* [Action item] Extract the complete data exactly as given.

(Revision comparison data)
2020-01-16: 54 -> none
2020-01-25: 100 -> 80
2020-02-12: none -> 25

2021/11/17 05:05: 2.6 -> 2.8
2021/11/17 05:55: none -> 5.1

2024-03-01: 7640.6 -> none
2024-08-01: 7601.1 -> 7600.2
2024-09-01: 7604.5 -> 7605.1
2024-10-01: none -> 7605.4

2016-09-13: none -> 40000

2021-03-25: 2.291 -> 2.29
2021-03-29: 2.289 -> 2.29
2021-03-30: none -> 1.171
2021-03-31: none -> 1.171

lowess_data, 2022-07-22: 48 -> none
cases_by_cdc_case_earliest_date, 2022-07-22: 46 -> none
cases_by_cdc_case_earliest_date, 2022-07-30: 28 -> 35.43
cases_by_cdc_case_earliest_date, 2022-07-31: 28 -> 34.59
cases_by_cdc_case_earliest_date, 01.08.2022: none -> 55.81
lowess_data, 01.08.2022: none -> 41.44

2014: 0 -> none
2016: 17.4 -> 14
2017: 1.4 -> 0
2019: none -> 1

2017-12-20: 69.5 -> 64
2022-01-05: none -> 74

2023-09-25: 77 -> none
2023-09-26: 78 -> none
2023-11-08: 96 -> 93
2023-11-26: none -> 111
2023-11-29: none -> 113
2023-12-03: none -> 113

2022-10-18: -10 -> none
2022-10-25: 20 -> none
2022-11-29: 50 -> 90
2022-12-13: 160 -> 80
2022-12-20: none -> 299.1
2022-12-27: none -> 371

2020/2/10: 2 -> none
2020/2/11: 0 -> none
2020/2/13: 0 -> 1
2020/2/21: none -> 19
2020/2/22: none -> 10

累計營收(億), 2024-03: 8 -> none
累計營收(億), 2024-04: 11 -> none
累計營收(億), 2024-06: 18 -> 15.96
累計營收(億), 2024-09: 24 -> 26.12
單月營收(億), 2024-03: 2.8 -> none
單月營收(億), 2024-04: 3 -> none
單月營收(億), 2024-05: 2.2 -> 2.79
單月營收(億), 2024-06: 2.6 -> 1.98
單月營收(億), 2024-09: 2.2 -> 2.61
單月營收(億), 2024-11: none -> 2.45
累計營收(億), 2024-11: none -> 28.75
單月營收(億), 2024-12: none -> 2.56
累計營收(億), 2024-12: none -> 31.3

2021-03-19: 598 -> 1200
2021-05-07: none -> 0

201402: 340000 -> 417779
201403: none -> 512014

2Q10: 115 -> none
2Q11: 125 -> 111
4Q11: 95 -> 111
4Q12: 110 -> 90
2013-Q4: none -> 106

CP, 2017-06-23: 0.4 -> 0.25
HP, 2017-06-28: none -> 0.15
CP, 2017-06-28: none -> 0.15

* [Answer below]
2020-01-16: 54 -> none
2020-01-25: 100 -> 80
2020-02-12: none -> 25

2021/11/17 05:05: 2.6 -> 2.8
2021/11/17 05:55: none -> 5.1

2024-03-01: 7640.6 -> none
2024-08-01: 7601.1 -> 7600.2
2024-09-01: 7604.5 -> 7605.1
2024-10-01: none -> 7605.4

2016-09-13: none -> 40000

2021-03-25: 2.291 -> 2.29
2021-03-29: 2.289 -> 2.29
2021-03-30: none -> 1.171
2021-03-31: none -> 1.171

lowess_data, 2022-07-22: 48 -> none
cases_by_cdc_case_earliest_date, 2022-07-22: 46 -> none
cases_by_cdc_case_earliest_date, 2022-07-30: 28 -> 35.43
cases_by_cdc_case_earliest_date, 2022-07-31: 28 -> 34.59
cases_by_cdc_case_earliest_date, 01.08.2022: none -> 55.81
lowess_data, 01.08.2022: none -> 41.44

2014: 0 -> none
2016: 17.4 -> 14
2017: 1.4 -> 0
2019: none -> 1

2017-12-20: 69.5 -> 64
2022-01-05: none -> 74

2023-09-25: 77 -> none
2023-09-26: 78 -> none
2023-11-08: 96 -> 93
2023-11-26: none -> 111
2023-11-29: none -> 113
2023-12-03: none -> 113

2022-10-18: -10 -> none
2022-10-25: 20 -> none
2022-11-29: 50 -> 90
2022-12-13: 160 -> 80
2022-12-20: none -> 299.1
2022-12-27: none -> 371

2020/2/10: 2 -> none
2020/2/11: 0 -> none
2020/2/13: 0 -> 1
2020/2/21: none -> 19
2020/2/22: none -> 10

累計營收(億), 2024-03: 8 -> none
累計營收(億), 2024-04: 11 -> none
累計營收(億), 2024-06: 18 -> 15.96
累計營收(億), 2024-09: 24 -> 26.12
單月營收(億), 2024-03: 2.8 -> none
單月營收(億), 2024-04: 3 -> none
單月營收(億), 2024-05: 2.2 -> 2.79
單月營收(億), 2024-06: 2.6 -> 1.98
單月營收(億), 2024-09: 2.2 -> 2.61
單月營收(億), 2024-11: none -> 2.45
累計營收(億), 2024-11: none -> 28.75
單月營收(億), 2024-12: none -> 2.56
累計營收(億), 2024-12: none -> 31.3

2021-03-19: 598 -> 1200
2021-05-07: none -> 0

201402: 340000 -> 417779
201403: none -> 512014

2Q10: 115 -> none
2Q11: 125 -> 111
4Q11: 95 -> 111
4Q12: 110 -> 90
2013-Q4: none -> 106

CP, 2017-06-23: 0.4 -> 0.25
HP, 2017-06-28: none -> 0.15
CP, 2017-06-28: none -> 0.15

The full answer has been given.